• WORK TASK: If an entry contains a picture, omit that picture and transcribe everything else exactly.

• DATA SHOWN:
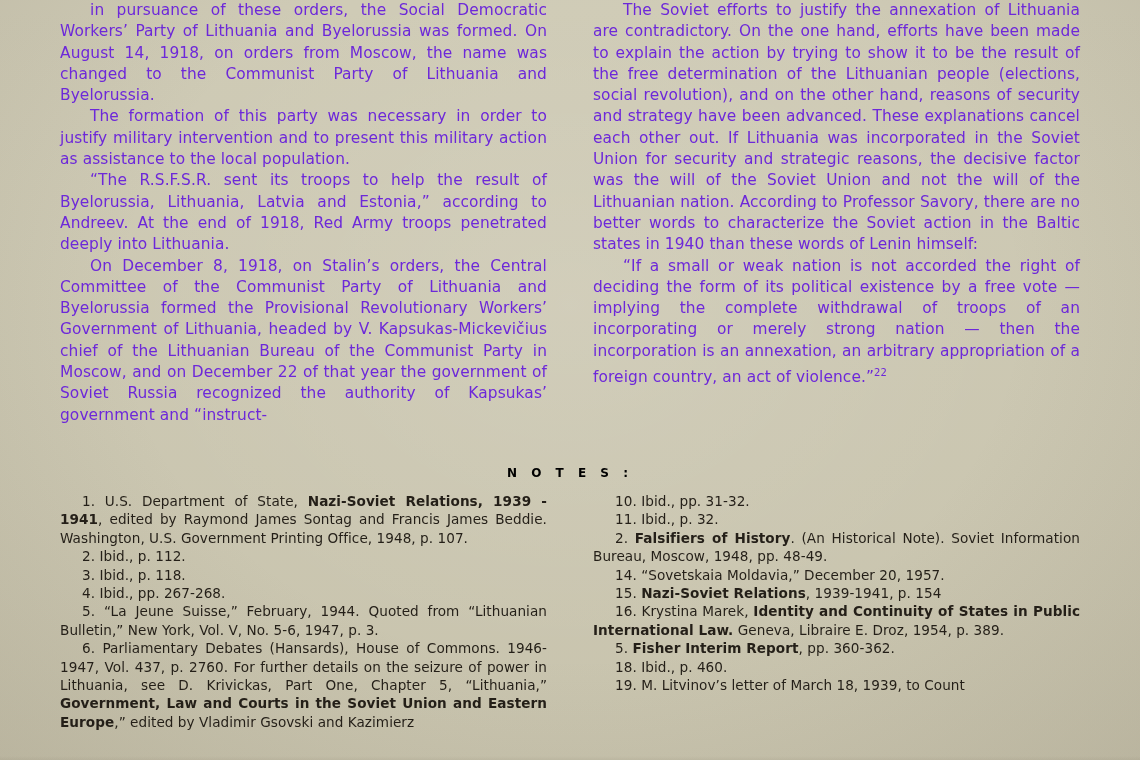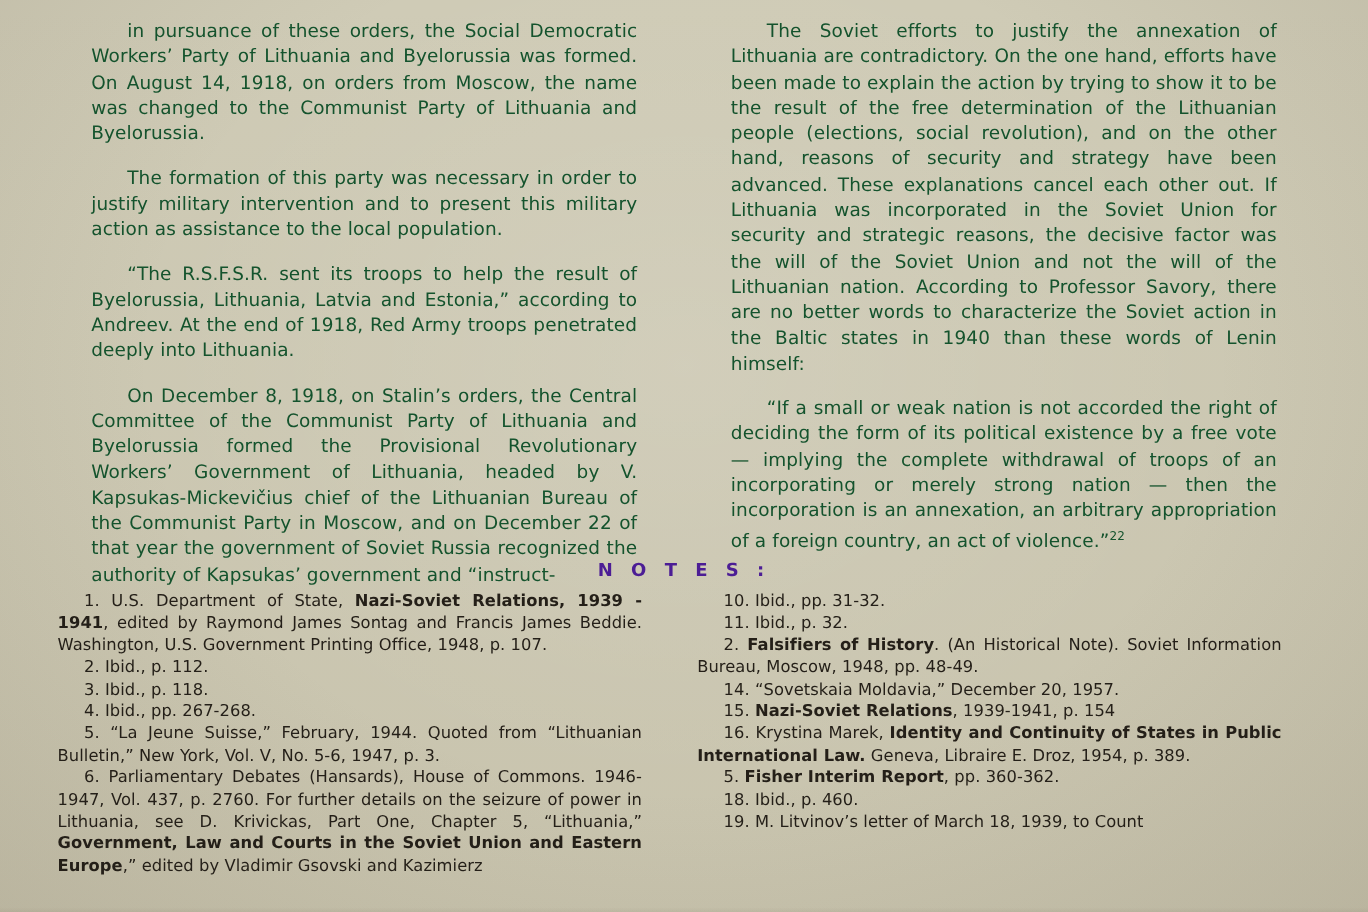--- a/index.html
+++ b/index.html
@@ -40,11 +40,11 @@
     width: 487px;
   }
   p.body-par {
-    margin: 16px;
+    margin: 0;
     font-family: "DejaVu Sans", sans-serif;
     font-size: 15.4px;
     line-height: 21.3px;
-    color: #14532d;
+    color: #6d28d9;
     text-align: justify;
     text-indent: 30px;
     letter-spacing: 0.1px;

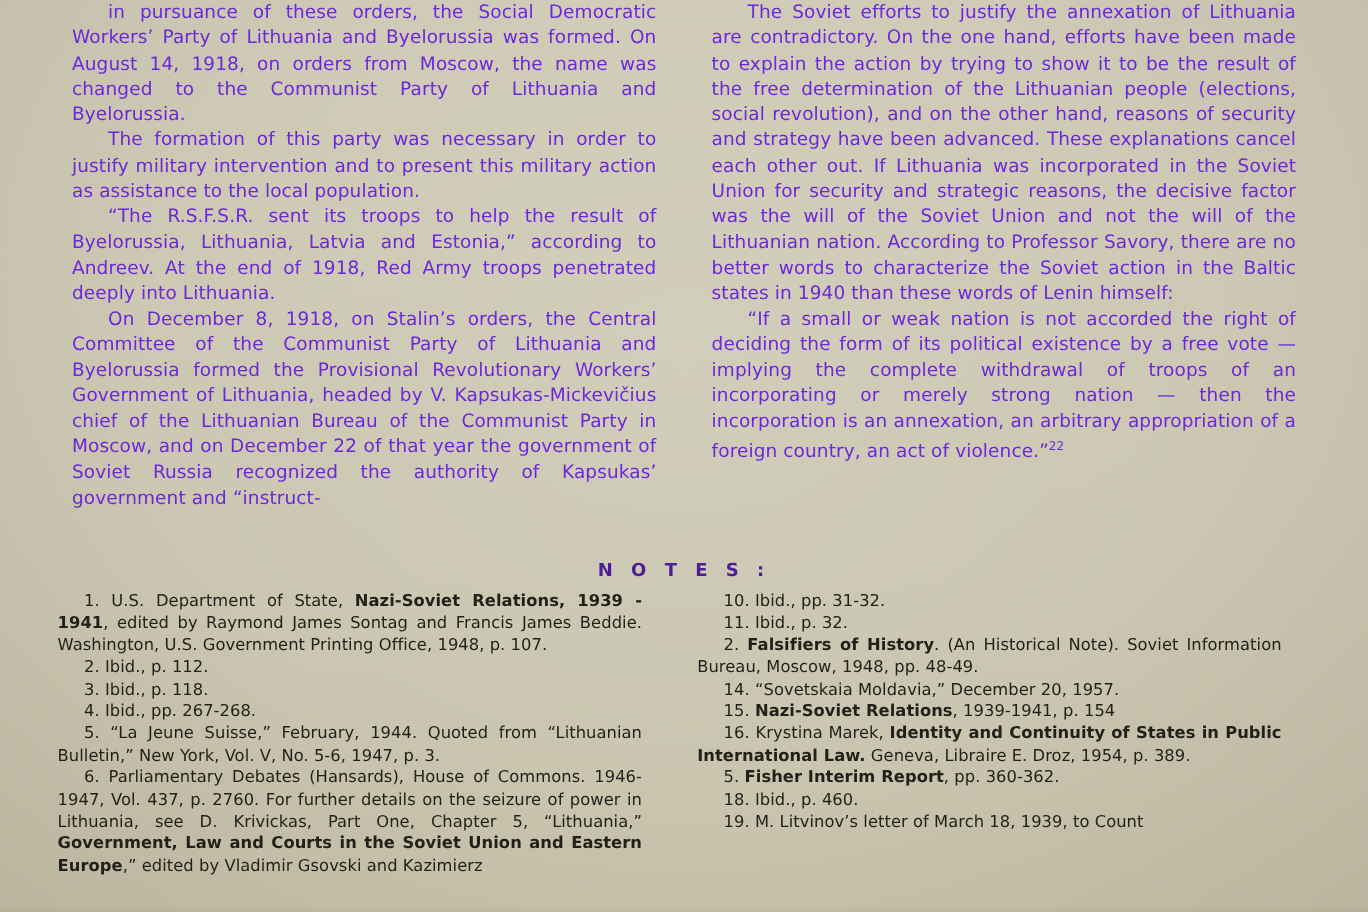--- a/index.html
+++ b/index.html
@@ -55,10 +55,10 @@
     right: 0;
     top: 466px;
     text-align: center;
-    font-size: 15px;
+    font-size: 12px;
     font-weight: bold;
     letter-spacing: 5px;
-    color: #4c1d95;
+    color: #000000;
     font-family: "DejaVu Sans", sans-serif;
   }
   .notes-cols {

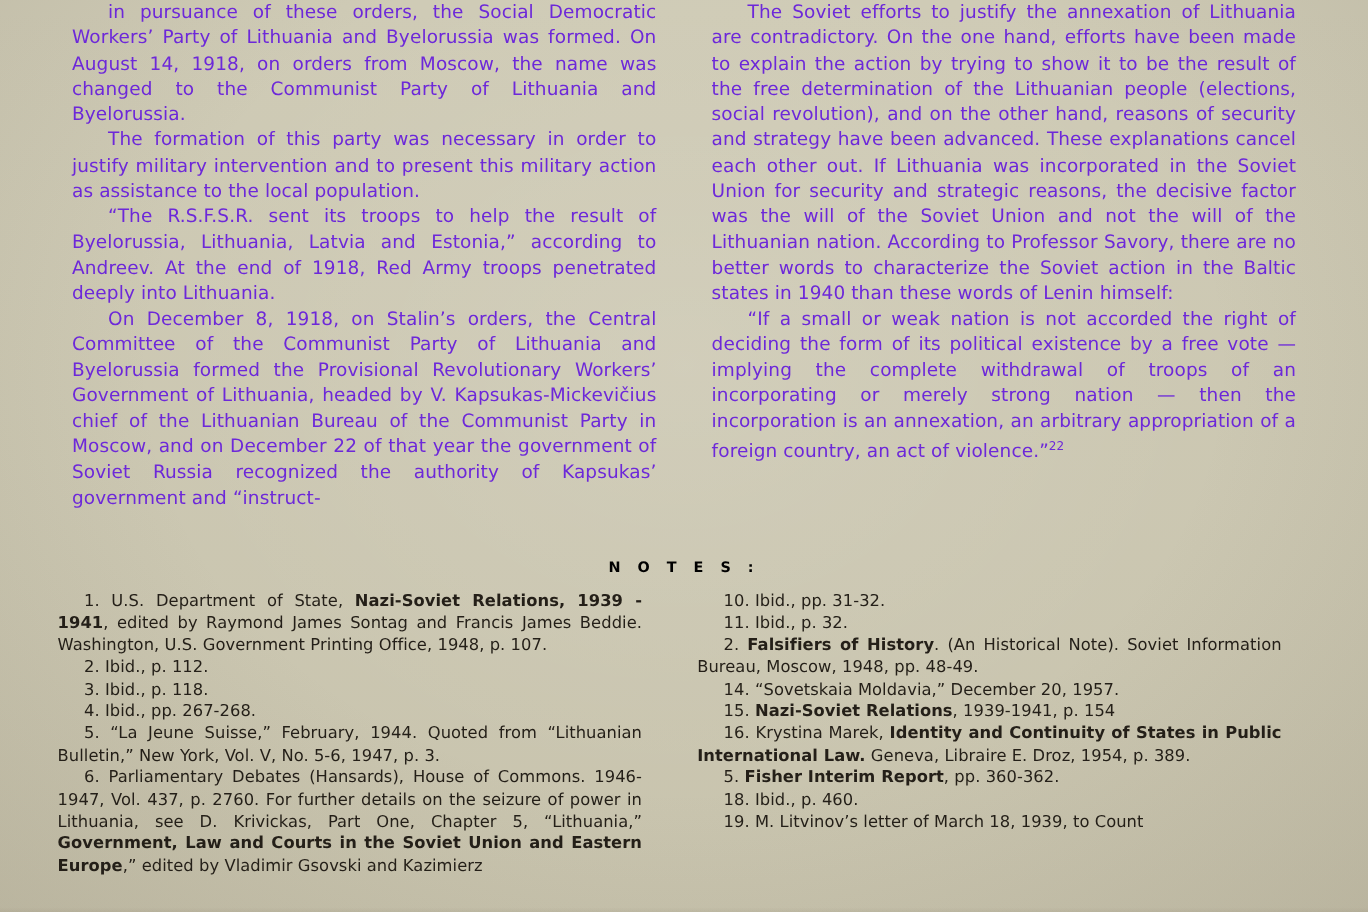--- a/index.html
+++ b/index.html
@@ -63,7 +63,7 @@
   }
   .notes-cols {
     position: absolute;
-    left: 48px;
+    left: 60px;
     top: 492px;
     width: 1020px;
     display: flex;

• SOLUTION TO THE EXERCISE:
--- a/index.html
+++ b/index.html
@@ -40,11 +40,11 @@
     width: 487px;
   }
   p.body-par {
-    margin: 16px;
+    margin: 0;
     font-family: "DejaVu Sans", sans-serif;
     font-size: 15.4px;
     line-height: 21.3px;
-    color: #14532d;
+    color: #6d28d9;
     text-align: justify;
     text-indent: 30px;
     letter-spacing: 0.1px;

--- a/index.html
+++ b/index.html
@@ -55,10 +55,10 @@
     right: 0;
     top: 466px;
     text-align: center;
-    font-size: 15px;
+    font-size: 12px;
     font-weight: bold;
     letter-spacing: 5px;
-    color: #4c1d95;
+    color: #000000;
     font-family: "DejaVu Sans", sans-serif;
   }
   .notes-cols {

--- a/index.html
+++ b/index.html
@@ -63,7 +63,7 @@
   }
   .notes-cols {
     position: absolute;
-    left: 48px;
+    left: 60px;
     top: 492px;
     width: 1020px;
     display: flex;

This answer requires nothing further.